Chapter Three
The Value Proposition
Venture capitalists are patient, long-term investors who are willing to take entrepreneurial risks alongside company founders. No other asset class has the wherewithal or the appetite for this type of critical high-risk investment in our country’s most promising ideas.
—Mark Heesen, the longtime president of the National Venture Capital Association (NVCA)

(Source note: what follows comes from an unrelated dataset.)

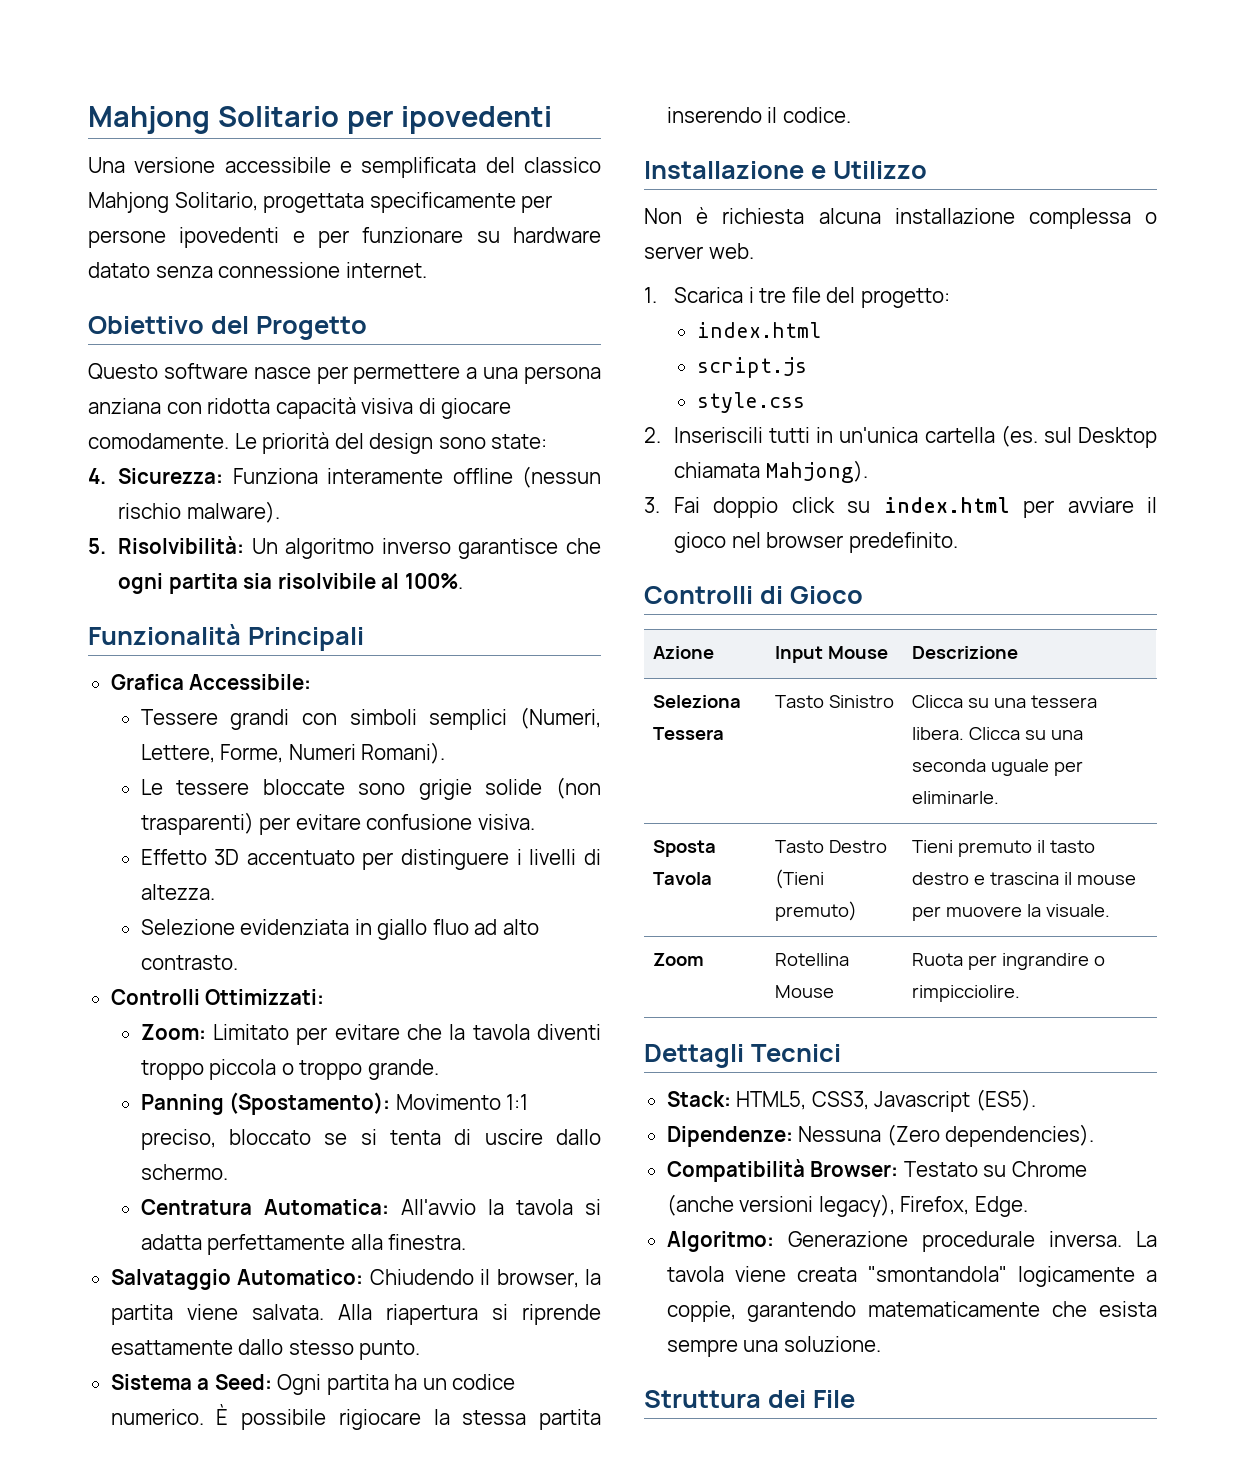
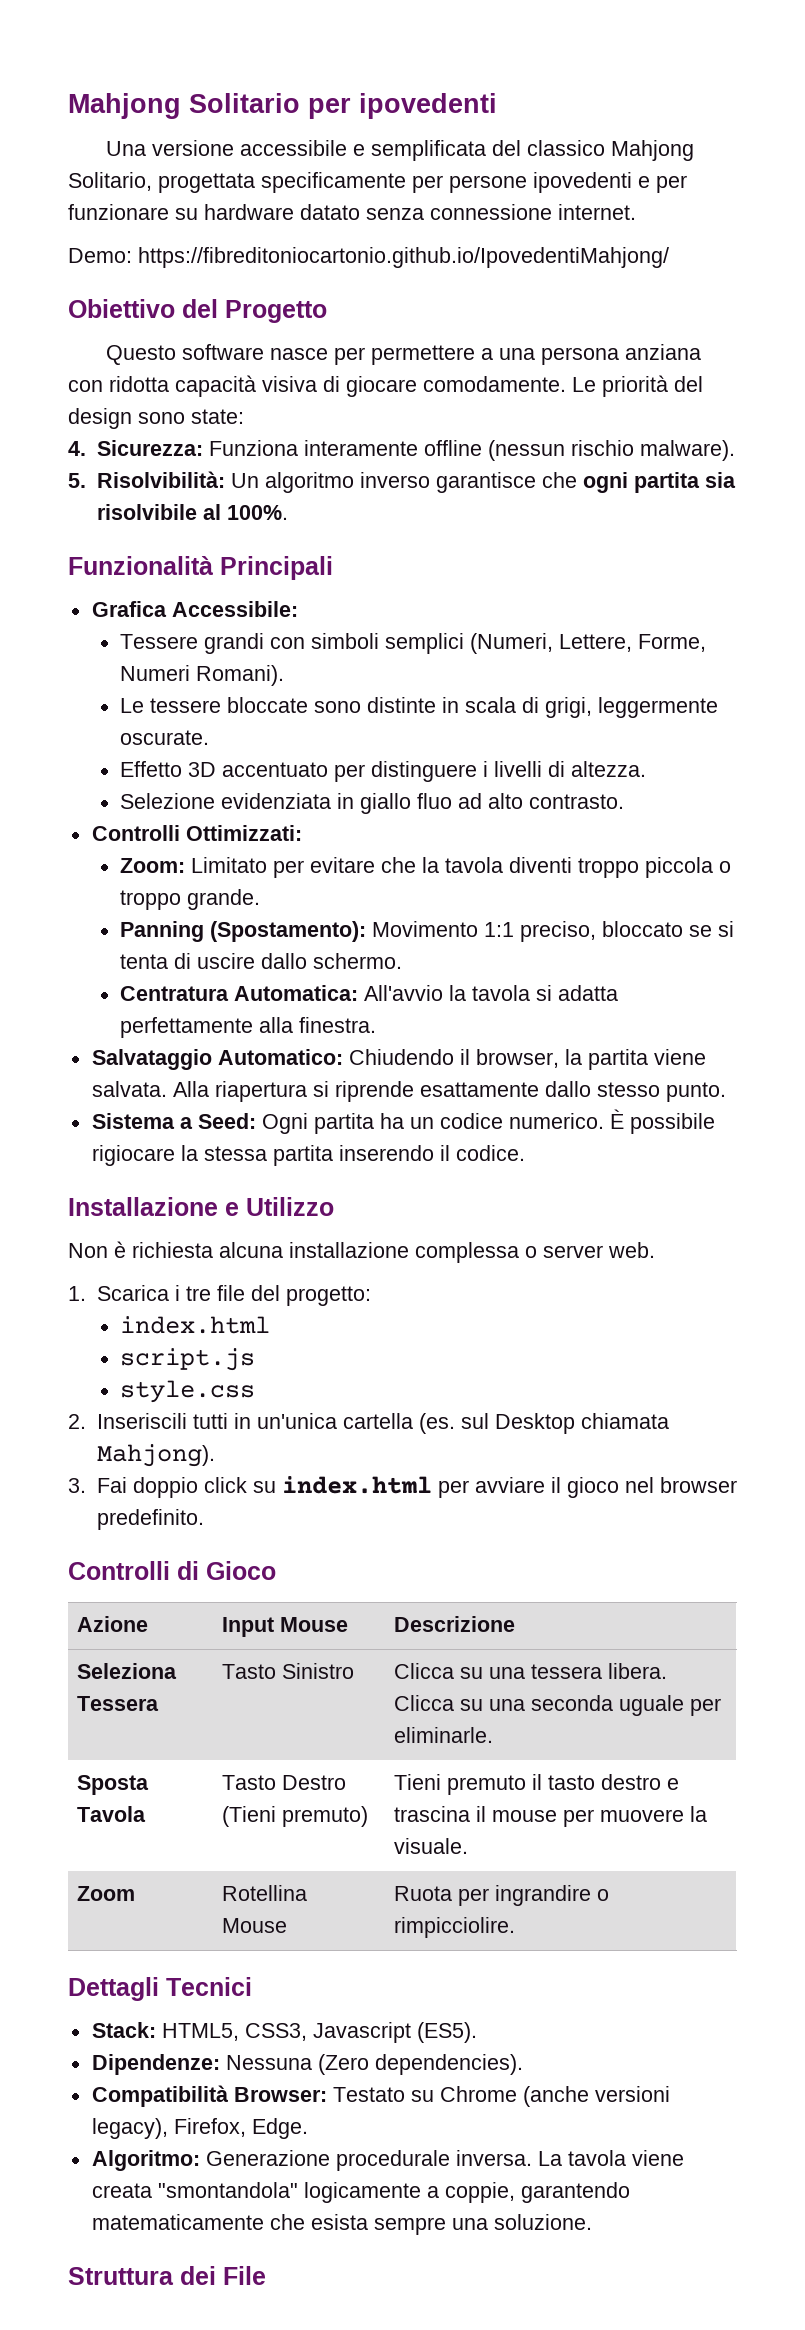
+ Demo: https://fibreditoniocartonio.github.io/IpovedentiMahjong/
- Le tessere bloccate sono grigie solide (non trasparenti) per evitare confusione visiva.
+ Le tessere bloccate sono distinte in scala di grigi, leggermente oscurate.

The Multiplier Effect of Venture Capital
Sometimes you get lucky, and the returns you get are not just measured in dollars and cents! In 1983, I was one of the general partners at Prutech, the Prudential Securities VC Fund Unit. We made a seed investment in Summit Technology Inc., based in Waltham, Massachusetts. Our $3 million bought roughly 60 percent of the company. Dr. Dave Muller was the founder and CEO. He had patented the excimer laser technology while at Cornell University. Subsequently, Summit was the first enterprise to receive FDA approval to use an excimer laser for photo-refractive keratectomy and the first company to receive FDA approval to mass manufacture and distribute excimer lasers. VISX and other companies followed suit starting in 1986. The technology initially had two applications, one for laser ablation angioplasty, which Massachusetts-based Boston Scientific was to market, and the other for ophthalmic surgery; what has come to be known today as LASIK eye surgery.
In 2000, Summit Technology was sold to Alcon for $948 million. Muller went on to form other companies, including ...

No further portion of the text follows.